Which a également constaté que les clients de plusieurs grandes banques — notamment Barclays, HSBC, Lloyds Banking Group, Nationwide, NatWest et Santander — n'étaient généralement pas en mesure de se désinscrire de l'ABU. Lors de ses vérifications, seules les équipes de service client de Starling et Monzo ont démontré une compréhension claire de la fonctionnalité. Certaines banques ont déclaré que les titulaires de carte ne pouvaient pas la désactiver, tandis que d'autres ont indiqué que la gestion du désistement variait selon que le remplacement de la carte faisait suite à une fraude présumée ou à une annulation de routine.
Les voix de la finance grand public ont averti que l'équilibre entre commodité et contrôle devient de plus en plus fragile. Adam French, responsable de la finance grand public chez Moneyfactscompare, a déclaré que les mises à jour automatiques étaient utiles pour les paiements récurrents, mais a soutenu que les clients devraient conserver le contrôle final sur qui peut continuer à prélever de l'argent sur leurs comptes, en particulier ceux précédemment touchés par des escroqueries ou des abus financiers. Jenny Ross, rédactrice en chef de l'argent chez Which?, a déclaré que l'absence d'une option de désistement cohérente laissait les consommateurs dépendants des politiques individuelles des banques.

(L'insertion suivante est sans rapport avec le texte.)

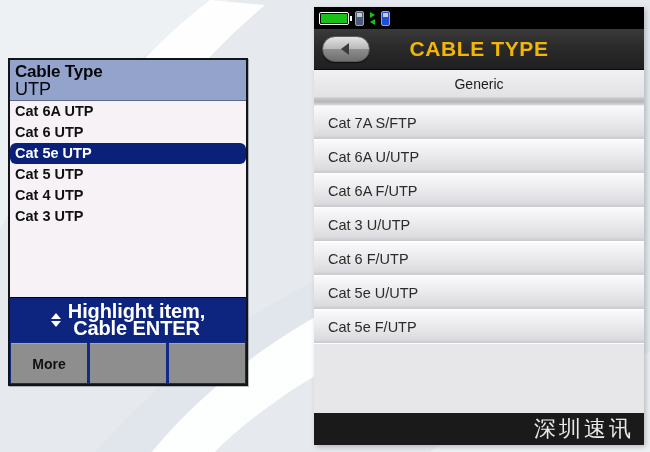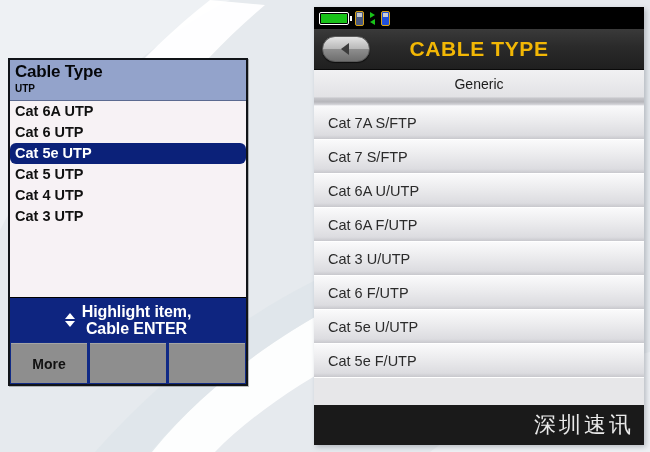--- a/index.html
+++ b/index.html
@@ -42,22 +42,22 @@
     border-bottom: 1px solid #5c6a90;
   }
   #left-title {
     font-size: 17px;
     font-weight: bold;
     color: #05070a;
     line-height: 19px;
     letter-spacing: -0.2px;
   }
   #left-subtitle {
-    font-size: 10px;
-    font-weight: bold;
+    font-size: 18px;
+    font-weight: normal;
     color: #05070a;
     line-height: 16px;
   }
   #left-list {
     background: #f7f2f5;
     height: 185px;
     overflow: hidden;
   }
   .lcd-row {
     font-size: 14.5px;
@@ -99,21 +99,21 @@
     border-right: 5px solid transparent;
     border-bottom: 6px solid #fff;
   }
   .tri-down {
     width: 0; height: 0;
     border-left: 5px solid transparent;
     border-right: 5px solid transparent;
     border-top: 6px solid #fff;
   }
   #hint-text {
-    font-size: 16px;
+    font-size: 20px;
     font-weight: bold;
     line-height: 17px;
     text-align: center;
     letter-spacing: -0.1px;
   }
   #left-softkeys {
     position: absolute;
     left: 0;
     right: 0;
     bottom: 0;
@@ -277,21 +277,21 @@
     padding-left: 14px;
     font-size: 14.5px;
     color: #2b2b2b;
     background: linear-gradient(180deg, #fafafb 0%, #ededef 40%, #dcdce0 88%, #c8c8cd 100%);
     border-bottom: 1px solid #ffffff;
     box-sizing: border-box;
   }
   #bottom-bar {
     position: absolute;
     left: 0; right: 0; bottom: 0;
-    height: 40px;
+    height: 32px;
     background: #1a1a1a;
     display: flex;
     align-items: center;
     justify-content: flex-end;
     padding-right: 10px;
     margin-top: 48px;
   }
   #watermark {
     font-family: "DejaVu Sans", sans-serif;
     font-size: 22px;
@@ -369,21 +369,20 @@
       <div id="back-chevron"></div>
     </div>
     <div id="screen-title">CABLE TYPE</div>
   </div>
 
   <div id="section-header">Generic</div>
   <div id="section-divider"></div>
 
   <div id="touch-list">
     <div class="touch-row">Cat 7A S/FTP</div>
-    <div class="touch-row">Cat 7 S/FTP</div>
     <div class="touch-row">Cat 6A U/UTP</div>
     <div class="touch-row">Cat 6A F/UTP</div>
     <div class="touch-row">Cat 3 U/UTP</div>
     <div class="touch-row">Cat 6 F/UTP</div>
     <div class="touch-row">Cat 5e U/UTP</div>
     <div class="touch-row">Cat 5e F/UTP</div>
   </div>
 
   <div id="bottom-bar">
     <div id="watermark">深圳速讯</div>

Cette question s'inscrit dans un débat plus large au Royaume-Uni et en Europe sur le degré de contrôle que les réseaux de cartes et les banques devraient conserver sur une infrastructure de paiement largement invisible pour les utilisateurs. Dans le cadre de discussions parallèles, les dirigeants de banques britanniques se sont orientés vers la création d'une alternative nationale à Visa et Mastercard, en raison des inquiétudes concernant la forte dépendance à l'égard de réseaux appartenant à des entreprises américaines qui traitent la grande majorité des transactions par carte.
Selon les projets, des personnalités de haut niveau de banques telles que Barclays, Lloyds Banking Group, NatWest et Nationwide, ainsi que des organismes de paiement et Visa et Mastercard elles-mêmes, participent à des travaux préliminaires sur un nouveau système britannique appelé "DeliveryCo". L'initiative est présentée par les responsables et les acteurs du secteur comme une mesure de résilience, conçue pour assurer la continuité des paiements en cas de perturbation opérationnelle ou de chocs externes.

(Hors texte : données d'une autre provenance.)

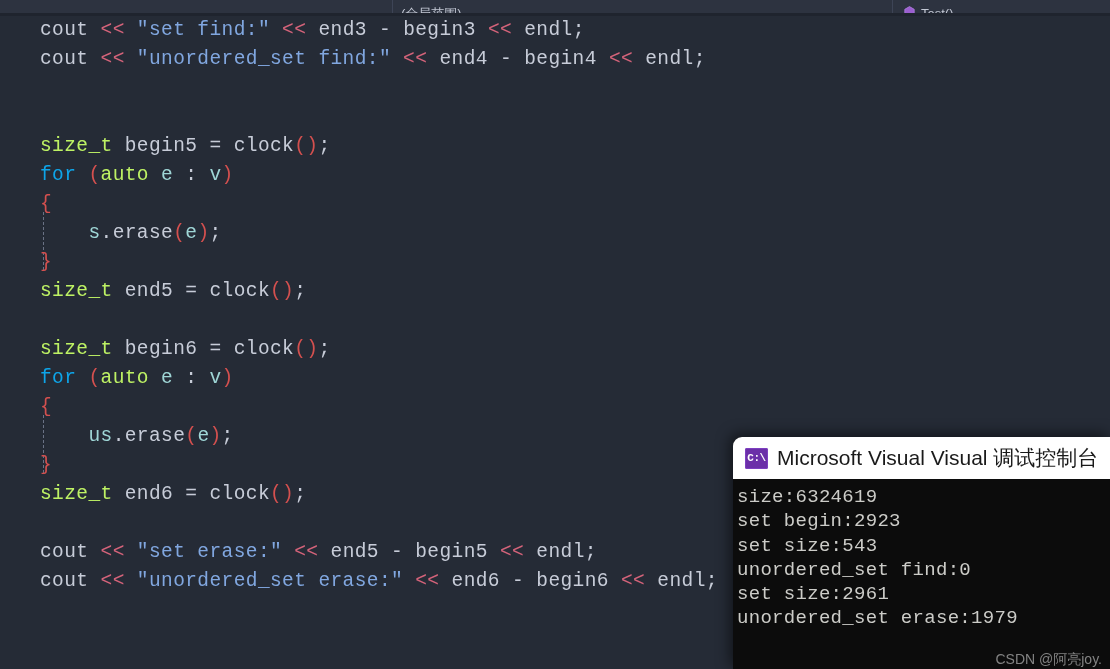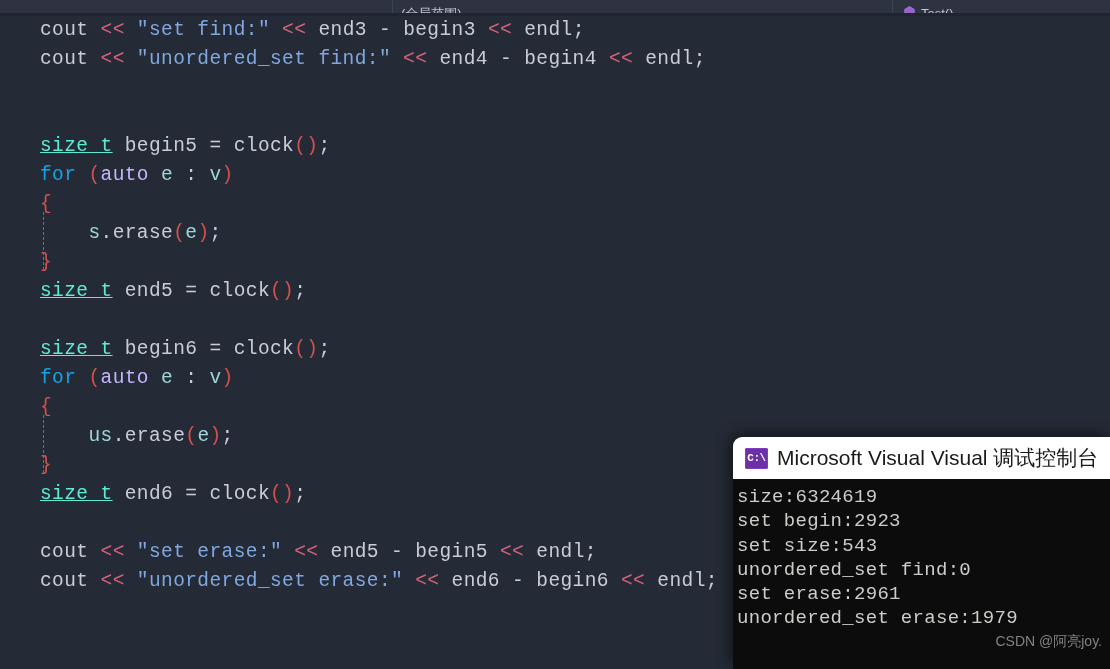--- a/index.html
+++ b/index.html
@@ -96,22 +96,22 @@
     font-size: 19.5px;
     line-height: 29px;
     white-space: pre;
     letter-spacing: 0.4px;
   }
   .line { height: 29px; white-space: pre; }
 
   
   .t-plain  { color: #c7ccd8; }
   .t-kw     { color: #0ea5e9; }   
-  .t-type   { color: #5eead4; text-decoration: underline; }   
-  .t-auto   { color: #c4b5fd; }   
+  .t-type   { color: #bef264; }   
+  .t-auto   { color: #bef264; }   
   .t-str    { color: #81a7e0; }   
   .t-op     { color: #d4637a; }   
   .t-paren  { color: #d4504f; }   
   .t-brace  { color: #d4504f; }
   .t-var    { color: #9fd6d6; }
 
   
   .indent-guide {
     position: absolute;
     width: 1px;
@@ -177,21 +177,21 @@
     color: #ccccc8;
     font-family: "Liberation Mono", "DejaVu Sans Mono", monospace;
     font-size: 19px;
     line-height: 24.3px;
     white-space: pre;
     letter-spacing: 0.3px;
   }
   .watermark {
     position: absolute;
     right: 8px;
-    bottom: 18px;
+    bottom: 0;
     color: #8d8d8d;
     font-size: 14px;
     font-family: "Liberation Sans", sans-serif;
     white-space: nowrap;
     opacity: 0.92;
   }
 </style>
 </head>
 <body>
 
@@ -224,19 +224,19 @@
       <span class="cmd-icon">
         <span>C:\</span>
       </span>
       <span class="console-title-text">Microsoft Visual Visual 调试控制台</span>
     </div>
     <div class="console-body" id="console-body">
       <div class="console-line">size:6324619</div>
         <div class="console-line">set begin:2923</div>
         <div class="console-line">set size:543</div>
         <div class="console-line">unordered_set find:0</div>
-        <div class="console-line">set erase:2961</div>
+        <div class="console-line">set size:2961</div>
         <div class="console-line">unordered_set erase:1979</div>
         <div class="watermark">CSDN @阿亮joy.</div>
     </div>
   </div>
 
 </div>
 
 </body></html>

Les partisans du projet soutiennent que, bien que les réseaux de cartes existants soient profondément ancrés dans l'économie britannique, la combinaison d'une diminution de l'utilisation des espèces et d'une dépendance quasi totale à Visa et Mastercard laisse peu d'options de repli. Certaines figures bancaires ont évoqué l'incertitude géopolitique et les risques de sanctions comme des facteurs renforçant l'argument en faveur d'un rail de paiement sous contrôle national, bien que les déclarations du secteur aient généralement mis l'accent sur la résilience et la concurrence plutôt que sur la confrontation.

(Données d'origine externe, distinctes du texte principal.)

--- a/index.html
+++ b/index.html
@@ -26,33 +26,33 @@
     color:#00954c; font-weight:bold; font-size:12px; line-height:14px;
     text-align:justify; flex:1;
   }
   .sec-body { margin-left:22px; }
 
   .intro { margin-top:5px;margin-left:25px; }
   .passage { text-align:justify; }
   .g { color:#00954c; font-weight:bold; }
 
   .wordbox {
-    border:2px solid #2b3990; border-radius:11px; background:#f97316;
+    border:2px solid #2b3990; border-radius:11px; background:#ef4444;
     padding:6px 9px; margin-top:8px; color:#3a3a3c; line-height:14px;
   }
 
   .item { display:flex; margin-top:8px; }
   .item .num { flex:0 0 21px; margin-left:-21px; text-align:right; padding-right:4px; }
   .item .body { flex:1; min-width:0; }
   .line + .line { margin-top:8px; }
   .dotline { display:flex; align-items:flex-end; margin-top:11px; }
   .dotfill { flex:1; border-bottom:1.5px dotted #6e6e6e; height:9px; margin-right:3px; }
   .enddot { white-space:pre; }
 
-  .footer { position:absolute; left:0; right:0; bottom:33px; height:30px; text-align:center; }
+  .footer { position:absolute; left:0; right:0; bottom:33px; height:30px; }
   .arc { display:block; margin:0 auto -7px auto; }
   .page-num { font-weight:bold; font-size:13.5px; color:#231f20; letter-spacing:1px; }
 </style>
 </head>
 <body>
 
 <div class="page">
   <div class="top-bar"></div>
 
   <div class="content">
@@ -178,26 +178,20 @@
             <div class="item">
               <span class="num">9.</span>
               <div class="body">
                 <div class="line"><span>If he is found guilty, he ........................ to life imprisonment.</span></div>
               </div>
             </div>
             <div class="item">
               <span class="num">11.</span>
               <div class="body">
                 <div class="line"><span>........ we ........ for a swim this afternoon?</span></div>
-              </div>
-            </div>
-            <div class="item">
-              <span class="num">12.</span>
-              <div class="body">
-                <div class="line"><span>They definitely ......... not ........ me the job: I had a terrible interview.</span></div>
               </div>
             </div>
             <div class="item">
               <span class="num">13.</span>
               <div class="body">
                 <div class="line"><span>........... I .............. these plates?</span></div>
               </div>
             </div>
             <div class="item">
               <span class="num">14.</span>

Visa et Mastercard ont déclaré qu'elles restent engagées sur le marché britannique et qu'elles accueillent favorablement la concurrence, tout en soulignant la sécurité et la fiabilité de leurs systèmes. La Banque d'Angleterre a déjà décrit les travaux sur des infrastructures de paiement supplémentaires comme faisant partie d'efforts plus larges pour renforcer la résilience du paysage des paiements, en particulier dans le contexte des risques cybernétiques et opérationnels.